As it happens, this year the day I did my Christmas cards, I woke up at 4 AM as my interminable Ya Gotta List rattled through my head. So, I ended up getting only two and a half hours of sleep, an insomnia record for me, and awoke in a terrible mood. But later, the process of looking at last year’s cards and newsletters, locating current addresses for a couple of my nieces and a nephew on Facebook, writing Hi along with a specific name and Love, Juliet and Jess inside the cards, addressing them, and putting on stamps and return address labels made me feel better. Plus, most of the cards I sent this year featured two dozen cats gathered around a piano. The joy of that card became my joy as well and healed my head.
From the topic of the old tradition of sending holiday cards, let’s move on to the new . . .
Not long ago I crashed my old computer by opening too many apps at once. And my daughter Jess decreed that its days were numbered because the hard drive was dying. (Ten years is old for computers.) So, I bought a new one.
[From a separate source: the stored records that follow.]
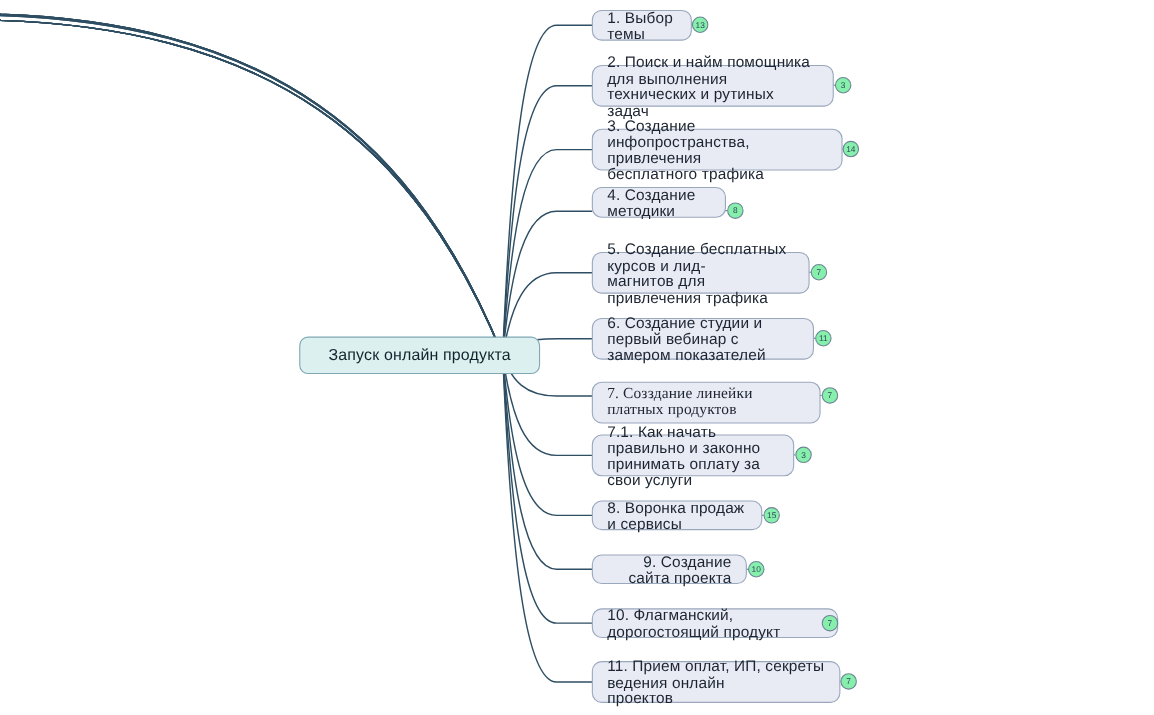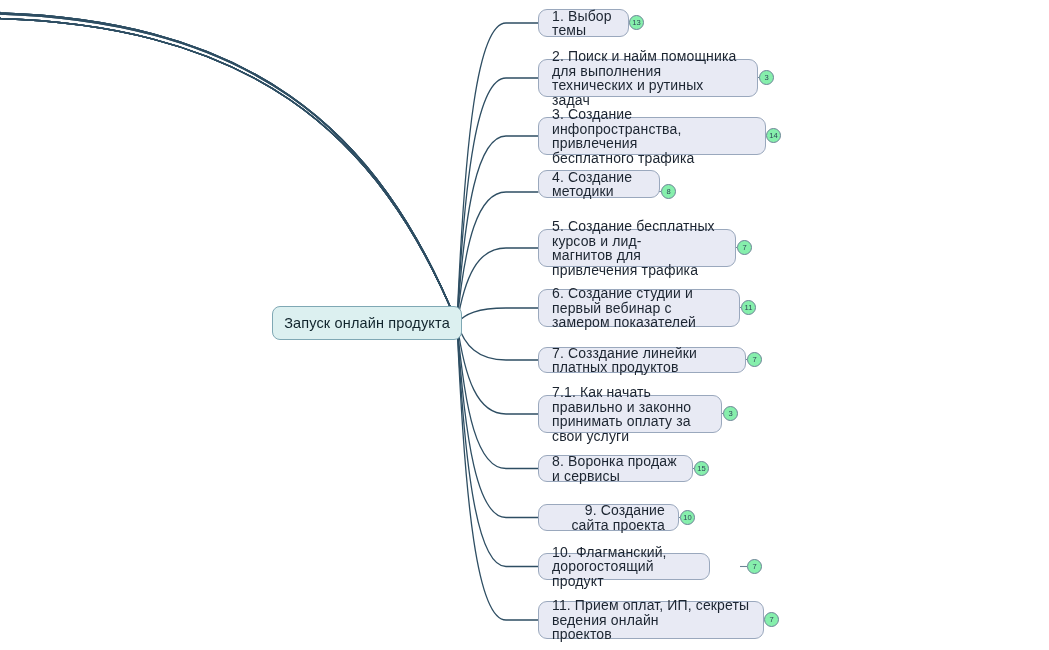"Запуск онлайн продукта" #root-node { width: 190px -> 219px }
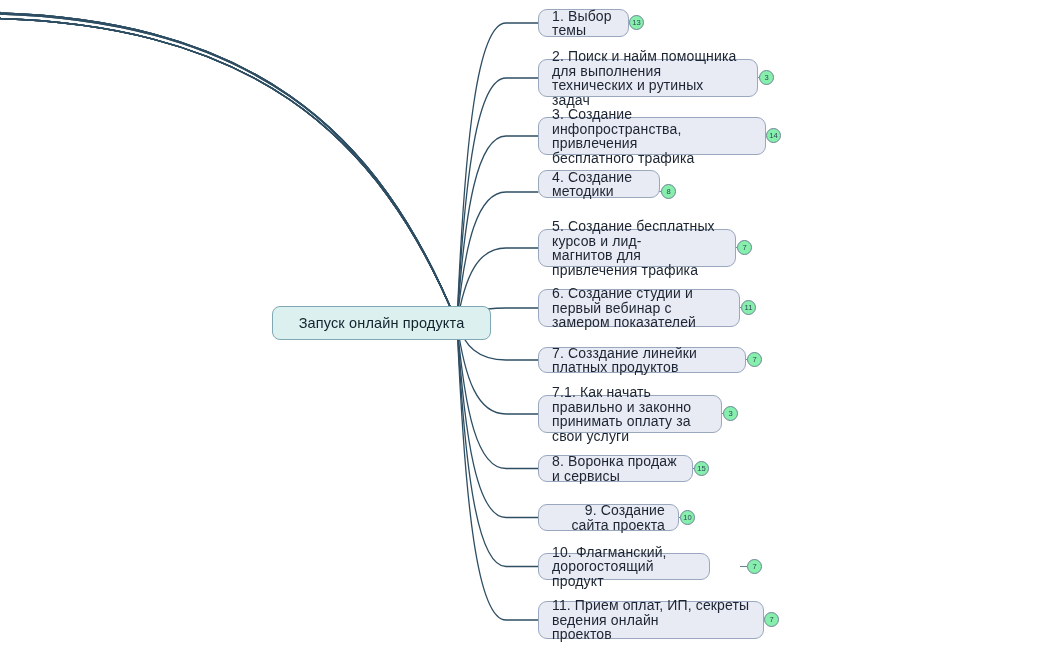"7. Соззданиe линейки платных продуктов" div.node { font-family: none -> Liberation Serif, serif; height: 26px -> 38px }
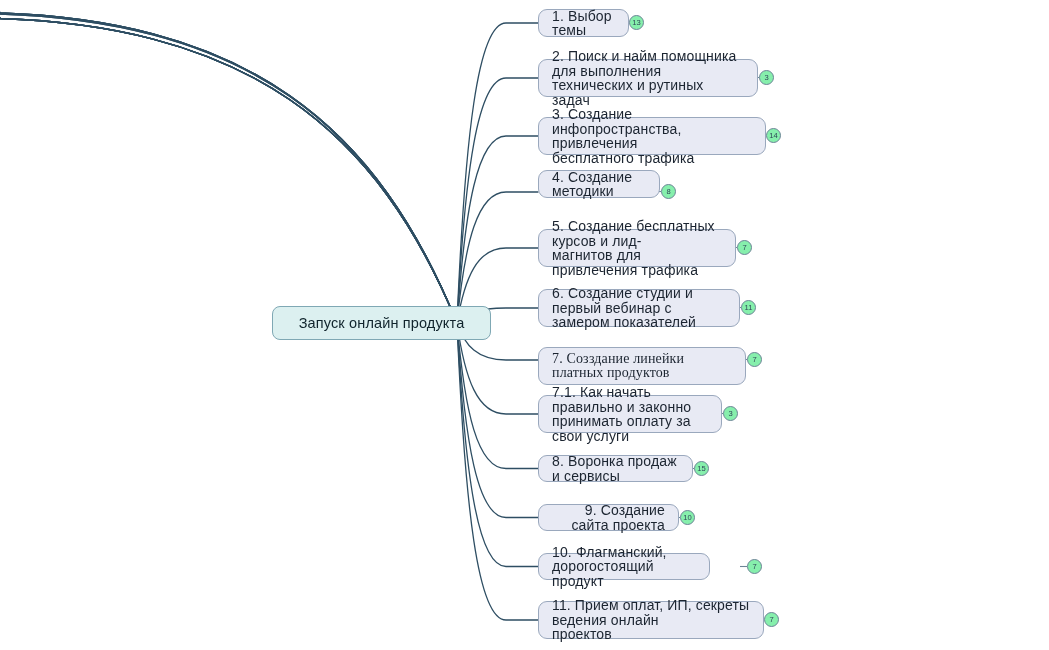"10. Флагманский, дорогостоящий продукт" div.node { width: 172px -> 224px }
That meant that I needed to get used to a new computer, a new version of Microsoft Word, and a new version of Photoshop. (For instance, the new version of Word somehow put Calibri in my font box instead of the Times New Roman I’ve used in the past and I haven’t figured out how it did that.) Also, these things required new user names and new passwords. I don’t especially care for the passwords some alien AI app assigns because I just can’t remember those jumbles of letters and numbers. Instead, I like to devise my own with phrases I can recall and put together with a variety of upper and lower cases, numbers, and possibly a special character now and then.
All this stuff takes time and leads me to my last WiP Report of 2021. It looks like I won’t complete the current draft of Die by the Sword this year after all and move on to revising and editing. But when things settle down, I will.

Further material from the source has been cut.